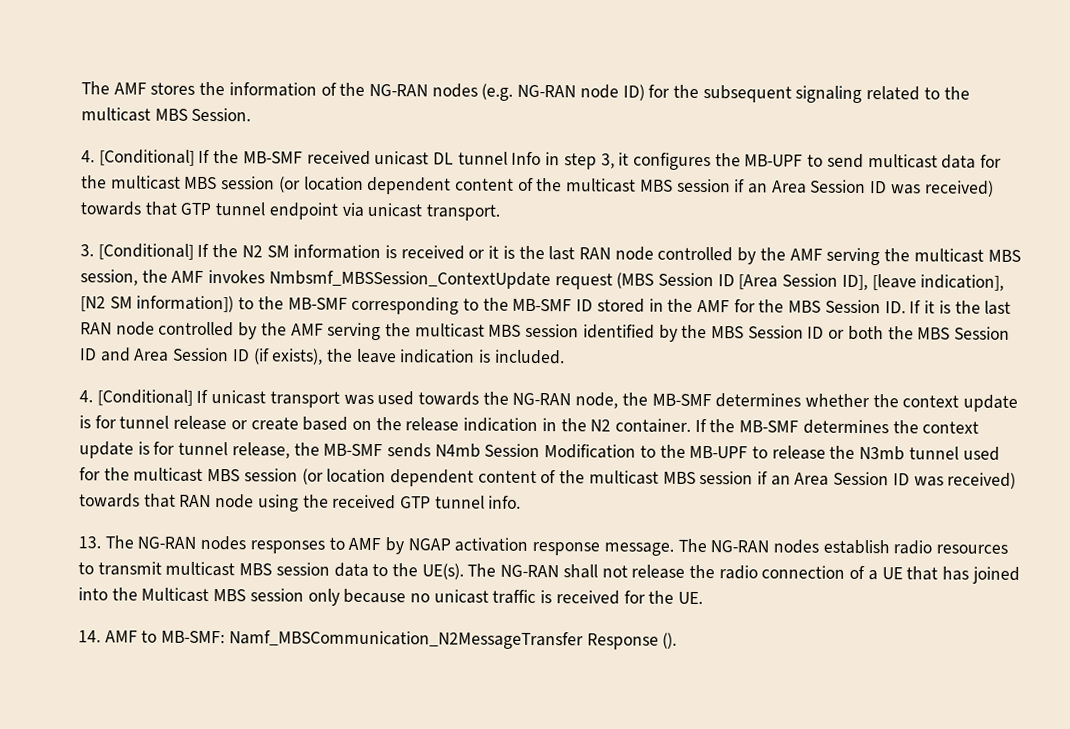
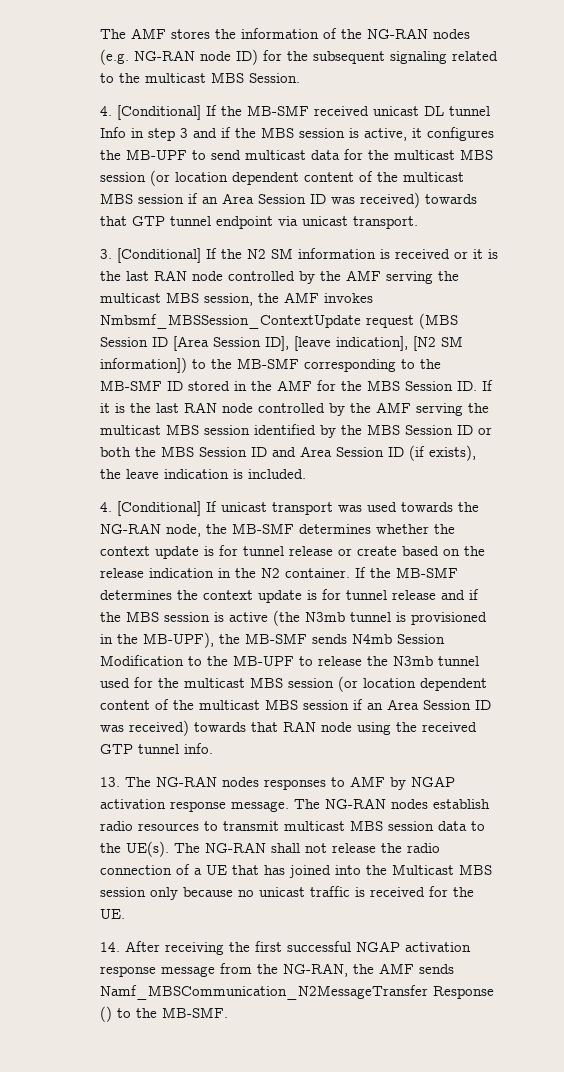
- 4. [Conditional] If the MB-SMF received unicast DL tunnel Info in step 3, it configures the MB-UPF to send multicast data for the multicast MBS session (or location dependent content of the multicast MBS session if an Area Session ID was received) towards that GTP tunnel endpoint via unicast transport.
+ 4. [Conditional] If the MB-SMF received unicast DL tunnel Info in step 3 and if the MBS session is active, it configures the MB-UPF to send multicast data for the multicast MBS session (or location dependent content of the multicast MBS session if an Area Session ID was received) towards that GTP tunnel endpoint via unicast transport.
- If the MB-SMF determines the context update is for tunnel release, the MB-SMF sends N4mb Session Modification to the MB-UPF to release the N3mb tunnel used for the multicast MBS session (or location dependent content of the multicast MBS session if an Area Session ID was received) towards that RAN node using the received GTP tunnel info.
+ If the MB-SMF determines the context update is for tunnel release and if the MBS session is active (the N3mb tunnel is provisioned in the MB-UPF), the MB-SMF sends N4mb Session Modification to the MB-UPF to release the N3mb tunnel used for the multicast MBS session (or location dependent content of the multicast MBS session if an Area Session ID was received) towards that RAN node using the received GTP tunnel info.
- 14. AMF to MB-SMF: Namf_MBSCommunication_N2MessageTransfer Response ().
+ 14. After receiving the first successful NGAP activation response message from the NG-RAN, the AMF sends Namf_MBSCommunication_N2MessageTransfer Response () to the MB-SMF.

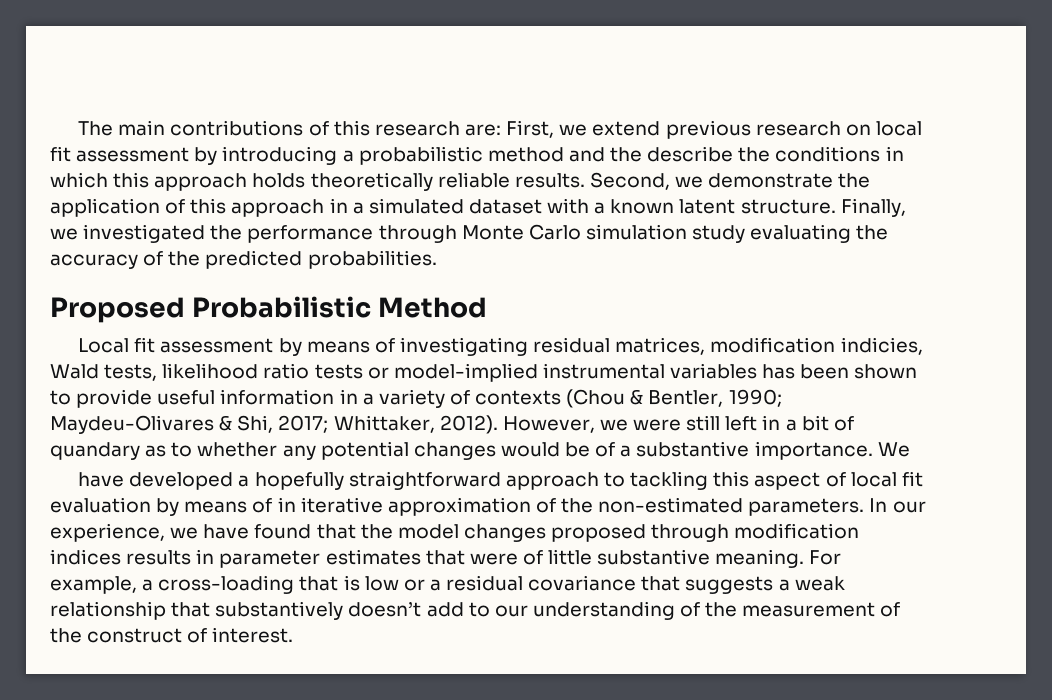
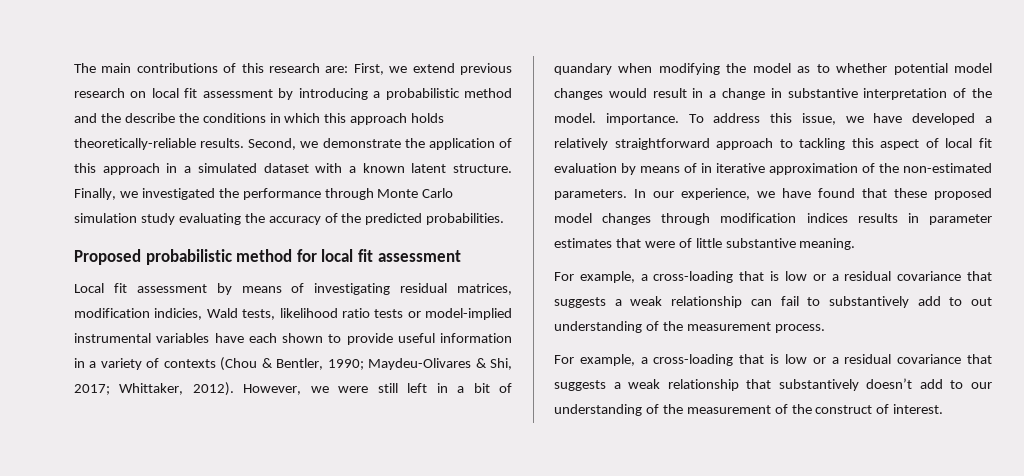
- The main contributions of this research are: First, we extend previous research on local fit assessment by introducing a probabilistic method and the describe the conditions in which this approach holds theoretically reliable results.
+ The main contributions of this research are: First, we extend previous research on local fit assessment by introducing a probabilistic method and the describe the conditions in which this approach holds theoretically-reliable results.
- Proposed Probabilistic Method
+ Proposed probabilistic method for local fit assessment
- Local fit assessment by means of investigating residual matrices, modification indicies, Wald tests, likelihood ratio tests or model-implied instrumental variables has been shown to provide useful information in a variety of contexts (Chou & Bentler, 1990; Maydeu-Olivares & Shi, 2017; Whittaker, 2012).
+ Local fit assessment by means of investigating residual matrices, modification indicies, Wald tests, likelihood ratio tests or model-implied instrumental variables have each shown to provide useful information in a variety of contexts (Chou & Bentler, 1990; Maydeu-Olivares & Shi, 2017; Whittaker, 2012).
- However, we were still left in a bit of quandary as to whether any potential changes would be of a substantive importance. We
- have developed a hopefully straightforward approach to tackling this aspect of local fit evaluation by means of in iterative approximation of the non-estimated parameters.
+ However, we were still left in a bit of quandary when modifying the model as to whether potential model changes would result in a change in substantive interpretation of the model. importance. To address this issue, we have developed a relatively straightforward approach to tackling this aspect of local fit evaluation by means of in iterative approximation of the non-estimated parameters.
- In our experience, we have found that the model changes proposed through modification indices results in parameter estimates that were of little substantive meaning. For example, a cross-loading that is low or a residual covariance that suggests a weak relationship that substantively doesn’t add to our understanding of the measurement of the construct of interest.
+ In our experience, we have found that these proposed model changes through modification indices results in parameter estimates that were of little substantive meaning.
+ For example, a cross-loading that is low or a residual covariance that suggests a weak relationship can fail to substantively add to out understanding of the measurement process.
+ For example, a cross-loading that is low or a residual covariance that suggests a weak relationship that substantively doesn’t add to our understanding of the measurement of the construct of interest.

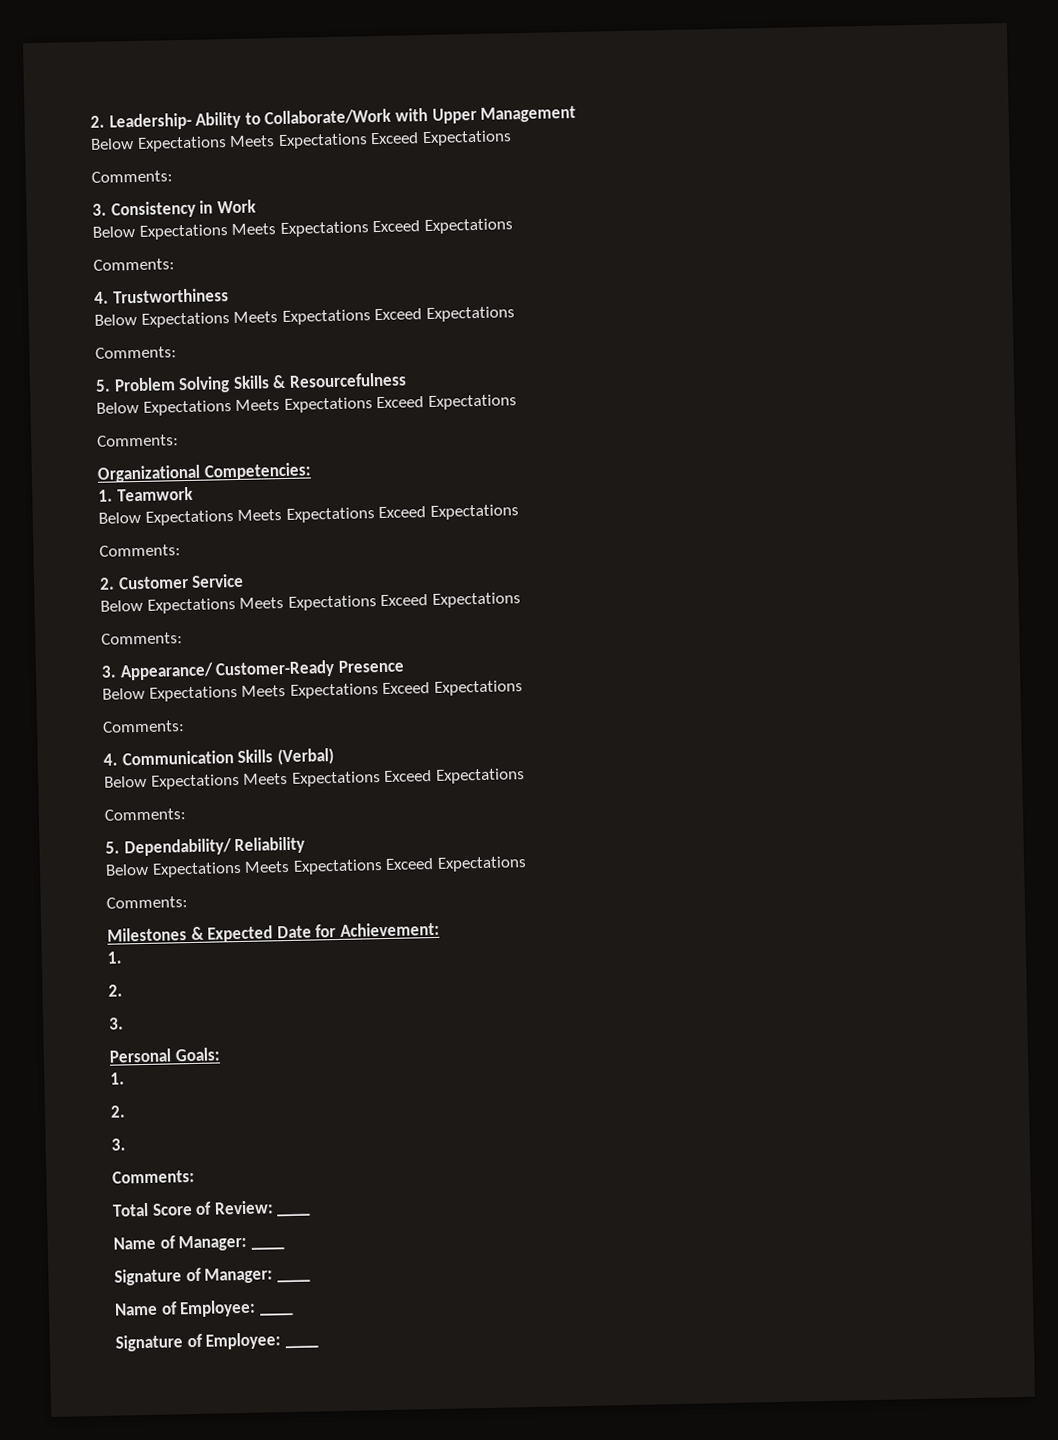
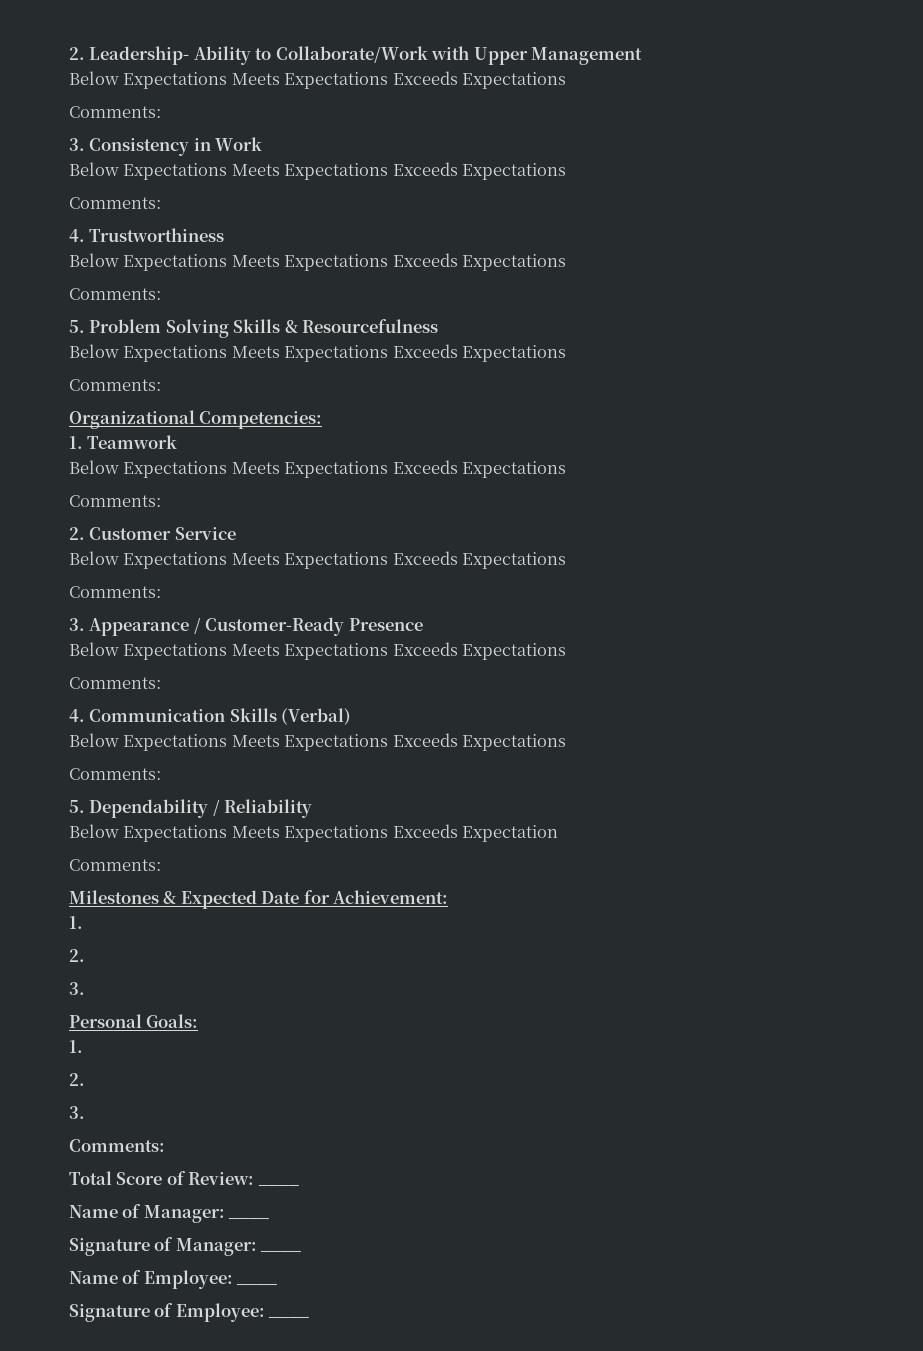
  2. Leadership- Ability to Collaborate/Work with Upper Management
- Below Expectations Meets Expectations Exceed Expectations
+ Below Expectations Meets Expectations Exceeds Expectations
  3. Consistency in Work
- Below Expectations Meets Expectations Exceed Expectations
+ Below Expectations Meets Expectations Exceeds Expectations
  4. Trustworthiness
- Below Expectations Meets Expectations Exceed Expectations
+ Below Expectations Meets Expectations Exceeds Expectations
  5. Problem Solving Skills & Resourcefulness
- Below Expectations Meets Expectations Exceed Expectations
+ Below Expectations Meets Expectations Exceeds Expectations
  1. Teamwork
- Below Expectations Meets Expectations Exceed Expectations
+ Below Expectations Meets Expectations Exceeds Expectations
  2. Customer Service
- Below Expectations Meets Expectations Exceed Expectations
+ Below Expectations Meets Expectations Exceeds Expectations
  Comments:
- 3. Appearance/ Customer-Ready Presence
- Below Expectations Meets Expectations Exceed Expectations
+ 3. Appearance / Customer-Ready Presence
+ Below Expectations Meets Expectations Exceeds Expectations
  4. Communication Skills (Verbal)
- Below Expectations Meets Expectations Exceed Expectations
+ Below Expectations Meets Expectations Exceeds Expectations
  Comments:
- 5. Dependability/ Reliability
- Below Expectations Meets Expectations Exceed Expectations
+ 5. Dependability / Reliability
+ Below Expectations Meets Expectations Exceeds Expectation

============

(Description of the task):
Report how many lines in the entries hold the string "research". Nothing but the number is wanted.

(Output of the task):
2